[squid-users] Setting up proxy with private to public
Antony.Stone at squid.open.source.it
Mon Apr 13 22:10:43 UTC 2020
On Monday 13 April 2020 at 23:46:46, Chris Bidwell - NOAA Federal wrote:
> Sure. So we have a few internal networks that aren't meant to have direct
> internet access without access through a proxy so that it can be better
> regulated and monitored.
Okay, that's a useful starting point.
> We've got several internal subnets that need to be able to talk through
> squid (I've chosen tcp/8080) to connect to from internally and want to
> translate that to an external IP address that does have access to the
> outside world.
That sounds perfectly straightforward, provided your Squid server has routing
to connect back to those internal networks.

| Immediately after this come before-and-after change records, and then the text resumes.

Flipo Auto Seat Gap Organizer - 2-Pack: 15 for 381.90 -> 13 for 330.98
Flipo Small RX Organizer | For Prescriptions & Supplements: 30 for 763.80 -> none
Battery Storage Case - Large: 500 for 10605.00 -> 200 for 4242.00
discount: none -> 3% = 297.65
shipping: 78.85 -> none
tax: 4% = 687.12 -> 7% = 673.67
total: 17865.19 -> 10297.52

> Once again, the squid server has two IP addresses. One internal, and one
> external. The outbound traffic would be accessible through that external
So, you configure your internal clients to connect to the internal address of
the Squid machine, and tell them that the proxy is listening on port 8080.
Add the subnet definitions (if they are not 10.0.0.0/8, 172.16.0.0/12 or
192.168.0.0/16) to Squid's configuration file. If you *are* using such RFC1918
addresses, these are automatically supported by Squid and you do not need to
configure for your internal network ranges.
You don't need to do anything special to get Squid to use its external address
for the connections out to the Internet - that's handled by the Linux
> I hope I'm making *some* sense. :)
I think so.
My suggestion from here on is: install Squid, configure a test client to use
it, and see if it works.
If not, give us enough information to understand what you've done (both the
setup and the testing) so we could reproduce it for ourselves, and we'll try
to help further.
Warum können Seeräuber nicht den Umfang eines Kreises berechnen?
Weil sie Piraten...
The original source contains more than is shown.